Barely fifteen minutes have passed since he undressed my mother. I sense we’re entering a new phase of the evening. Over the sound of running taps he calls out that he’s hungry. With the degrading episode behind her and her pulse settling, I believe my mother will be returning to her theme of innocence. To her, Claude’s talk of dinner will seem misplaced. Even callous. She sits up, pulls on her dress, finds her knickers in the bedclothes, steps into her sandals and goes to her dressing-table mirror. She begins to braid the hair that, untended, hangs in blonde curls her husband once celebrated in a poem. This gives her time to recover and to think. She’ll use the bathroom when Claude has left it. The idea of being near him repels her now.

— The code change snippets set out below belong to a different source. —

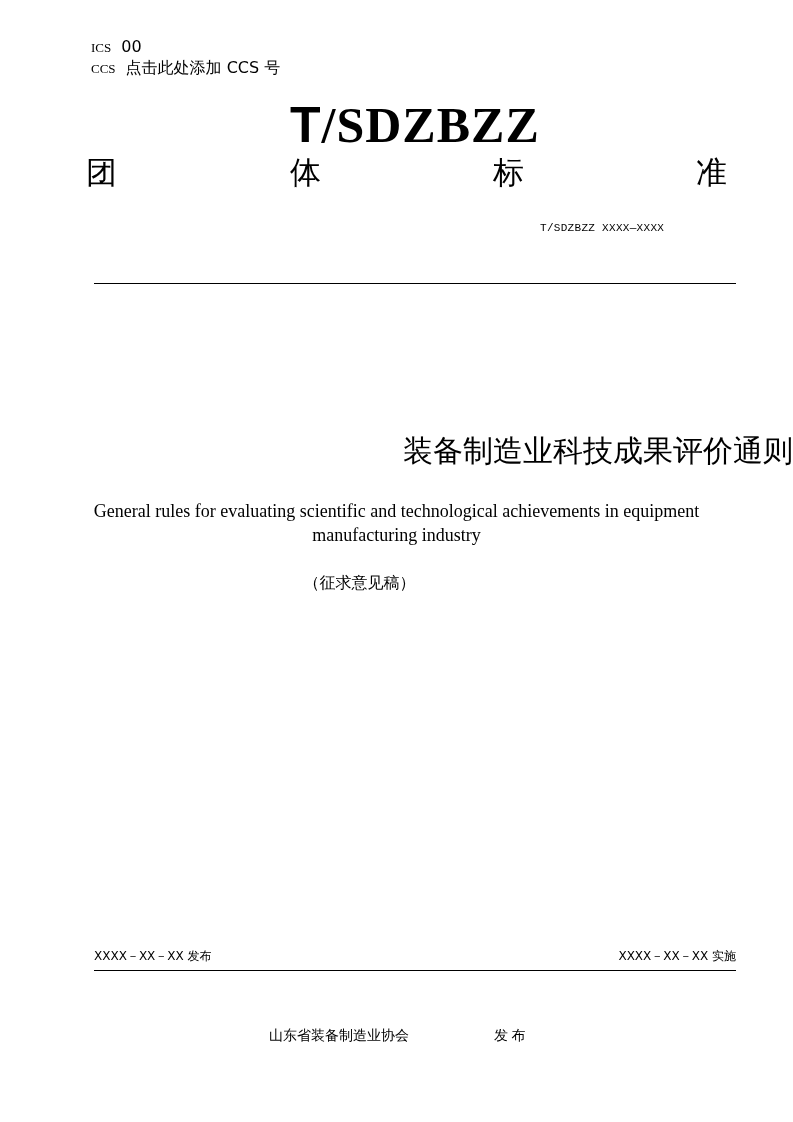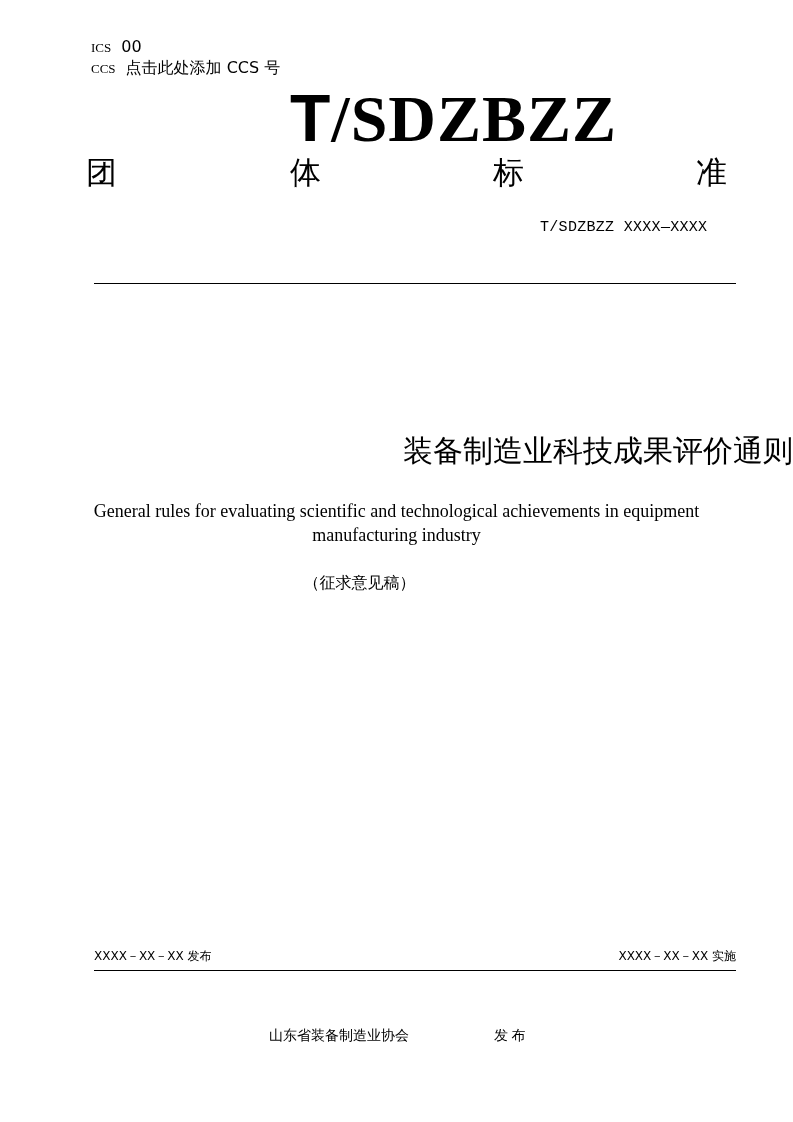--- a/index.html
+++ b/index.html
@@ -7,7 +7,7 @@
     .abs { position: absolute; white-space: nowrap; }
     .meta { font-family: "Liberation Serif", serif; font-size: 13px; line-height: 16px; }
     .meta .val { font-family: "DejaVu Sans", sans-serif; font-size: 16px; margin-left: 10px; }
-    .code-big { font-family: "Liberation Serif", serif; font-weight: bold; font-size: 66px; line-height: 68px; letter-spacing: 1px; }
+    .code-big { font-family: "Liberation Serif", serif; font-weight: bold; font-size: 50px; line-height: 82px; letter-spacing: 1px; }
     .code-big .t { font-family: "Liberation Sans", sans-serif; font-weight: bold; }
     .std-char { font-family: "DejaVu Sans", sans-serif; font-size: 31px; line-height: 34px; }
     .std-no { font-family: "Liberation Mono", monospace; font-size: 15px; line-height: 18px; letter-spacing: 0.3px; }

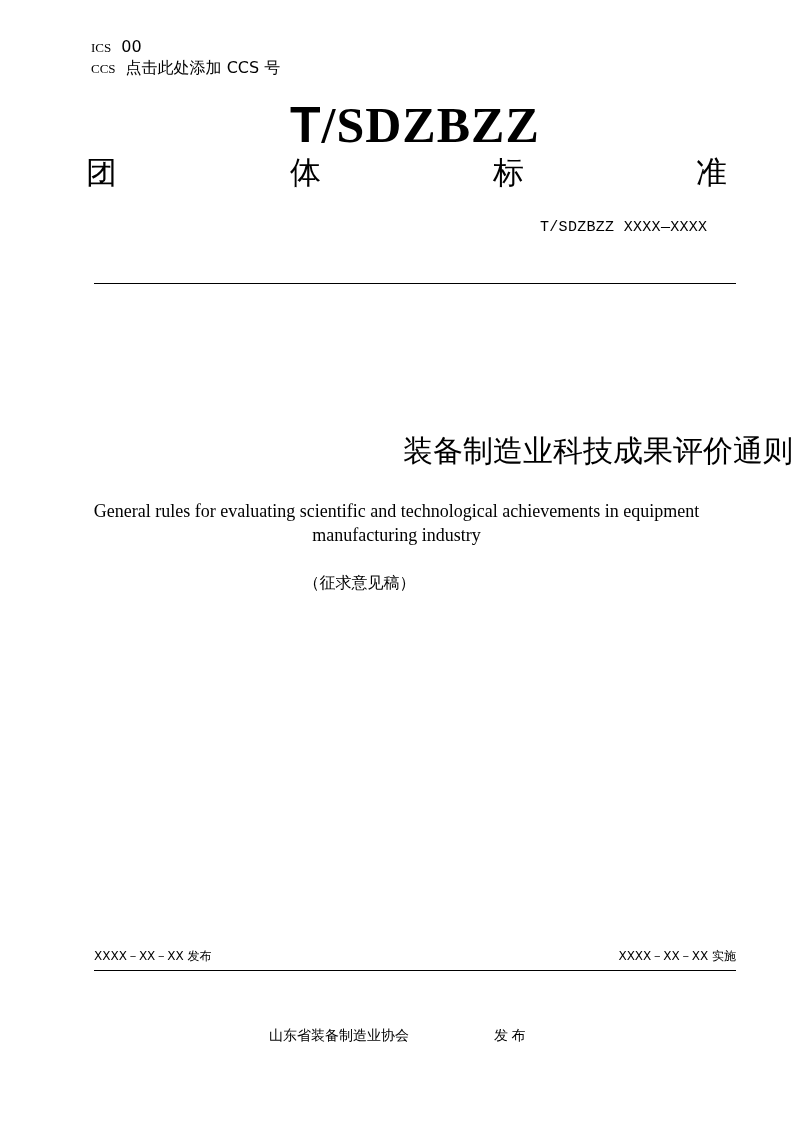--- a/index.html
+++ b/index.html
@@ -10,7 +10,7 @@
     .code-big { font-family: "Liberation Serif", serif; font-weight: bold; font-size: 50px; line-height: 82px; letter-spacing: 1px; }
     .code-big .t { font-family: "Liberation Sans", sans-serif; font-weight: bold; }
     .std-char { font-family: "DejaVu Sans", sans-serif; font-size: 31px; line-height: 34px; }
-    .std-no { font-family: "Liberation Mono", monospace; font-size: 15px; line-height: 18px; letter-spacing: 0.3px; }
+    .std-no { font-family: "Liberation Mono", monospace; font-size: 11px; line-height: 18px; letter-spacing: 0.3px; }
     .rule { position: absolute; height: 0; border-top: 1.5px solid #000; }
     .title-cn { font-family: "DejaVu Sans", sans-serif; font-size: 30px; line-height: 36px; left: 0; width: 793px; text-align: right; }
     .title-en { font-family: Liberation Serif, serif; font-size: 18px; line-height: 24px; left: 0; width: 793px; text-align: center; white-space: normal; }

Disgust restores to her a notion of purity and purpose. Hours ago she was in charge. She could be so again, as long as she resists another sickly, submissive swoon. She’s fine for now, she’s refreshed, sated, immune, but it waits for her, the little beastie could swell once more into a beast, distort her thoughts, drag her down – and she’ll be Claude’s. To take charge, however … I think of her musing as she tilts her lovely face before the mirror to twist another strand. To give orders as she did this morning in the kitchen, devise the next step, will be to own the offence. If only she could settle down to the blameless grief of the stricken widow.

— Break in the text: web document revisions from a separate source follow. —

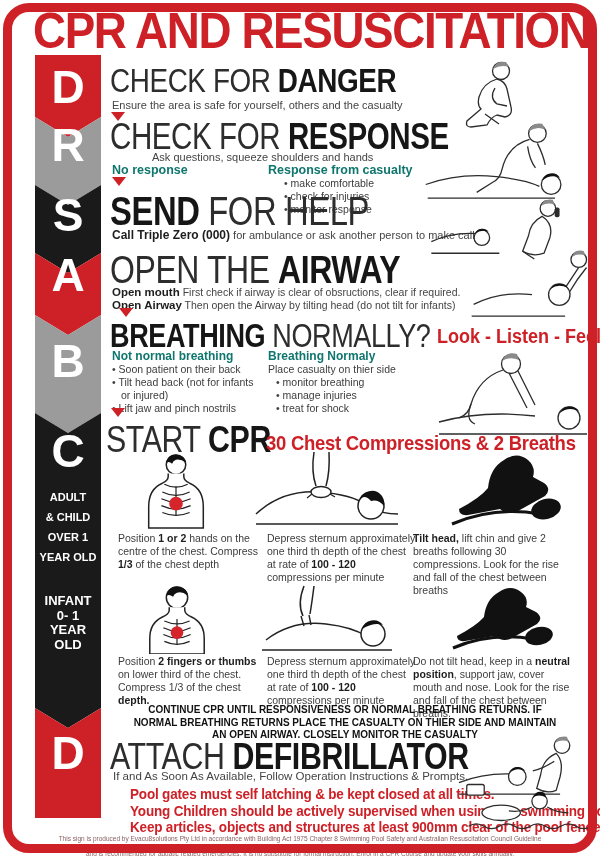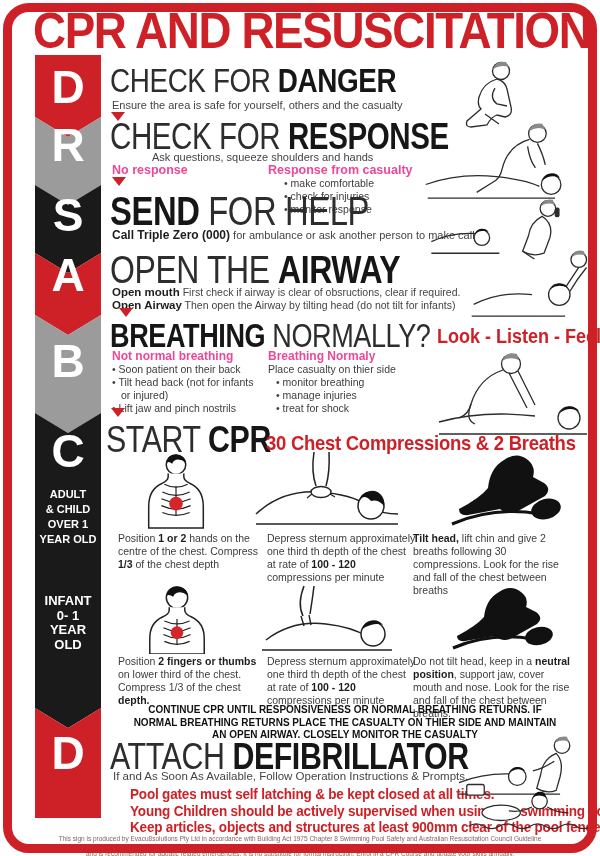--- a/index.html
+++ b/index.html
@@ -22,7 +22,7 @@
   .sec-h .lt{font-weight:400;}
   .sec-h .bd{font-weight:700;color:#161616;}
   .sub{position:absolute;font-size:11px;color:#444;}
-  .lbl-b{position:absolute;font-size:12.5px;font-weight:700;color:#ec4899;}
+  .lbl-b{position:absolute;font-size:12.5px;font-weight:700;color:#0f766e;}
   .tri{position:absolute;width:0;height:0;border-left:7px solid transparent;
        border-right:7px solid transparent;border-top:9px solid #ce2127;}
   .bullets{position:absolute;font-size:10.5px;line-height:13px;color:#3d3d3d;}

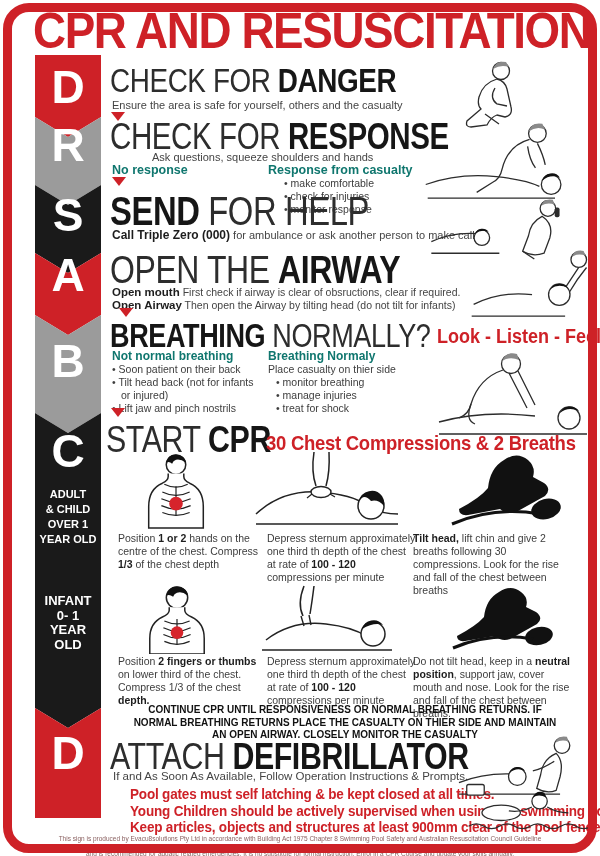--- a/index.html
+++ b/index.html
@@ -68,7 +68,7 @@
   <div class="rail-letter" style="top:338px;">B</div>
   <div class="rail-letter" style="top:428px;">C</div>
   <div class="rail-letter" style="top:730px;">D</div>
-  <div class="rail-label" style="top:487px;font-size:11px;line-height:15px;">ADULT
+  <div class="rail-label" style="top:487px;font-size:11px;line-height:20px;">ADULT
 &amp; CHILD
 OVER 1
 YEAR OLD</div>

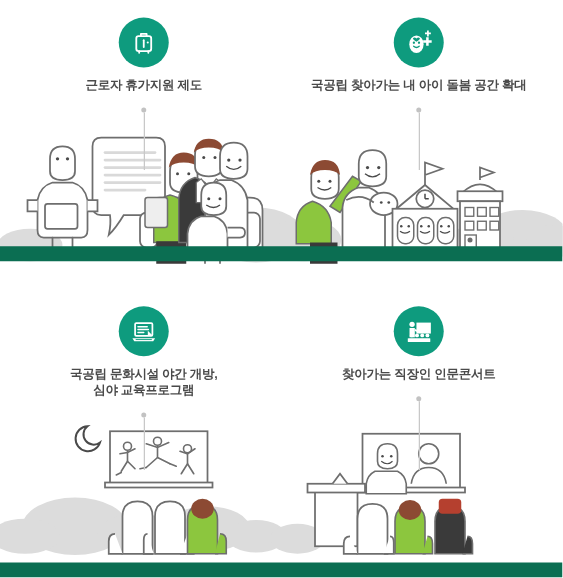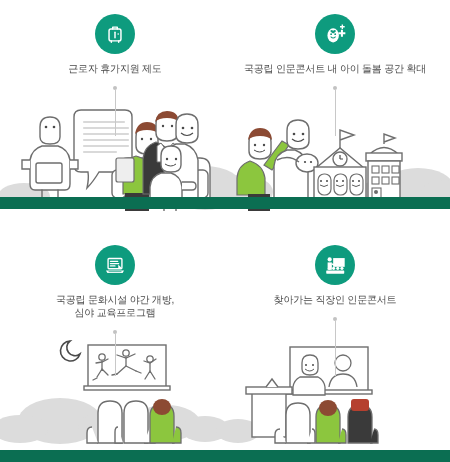--- a/index.html
+++ b/index.html
@@ -37,7 +37,7 @@
     line-height:13px;
     color:#4a4a4a;
     letter-spacing:-0.2px;
-    font-weight:400;
+    font-weight:700;
     white-space:pre-line;
   }
 

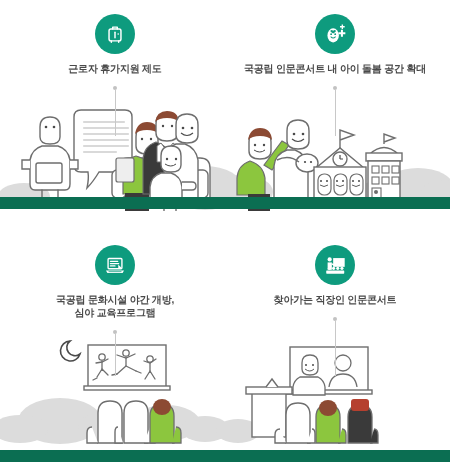--- a/index.html
+++ b/index.html
@@ -270,7 +270,7 @@
           </g>
         </svg>
       </div>
-      <div class="node-label">국공립 인문콘서트 내 아이 돌봄 공간 확대</div>
+      <div class="node-label">국공립 찾아가는 내 아이 돌봄 공간 확대</div>
       <div class="conn-dot" style="top:72px;"></div>
       <div class="connector" style="top:76px;height:46px;"></div>
     </div>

For now, there are practical tasks. All tainted utensils, plastic cups, the blender itself to be disposed of far from home. The kitchen to be scoured of traces. Only the coffee cups to remain in place on the table, unwashed. These dull chores will keep the horror at a distance for an hour. Perhaps this is why she puts a reassuring hand on the knoll that contains me, near the small of my back. A gesture of loving hope for our future. How could she think of giving me away? She’ll need me. I’ll brighten the penumbra of innocence and pathos she’ll want around her. Mother and child – a great religion has spun its best stories around this potent symbol. Sitting on her knee, pointing skywards, I’ll render her immune to prosecution. On the other hand – how I hate that phrase – no preparations have been made for my arrival, no clothes, no furniture, no compulsive nest-making. I’ve never knowingly been in a shop with my mother. The loving future is a fantasy.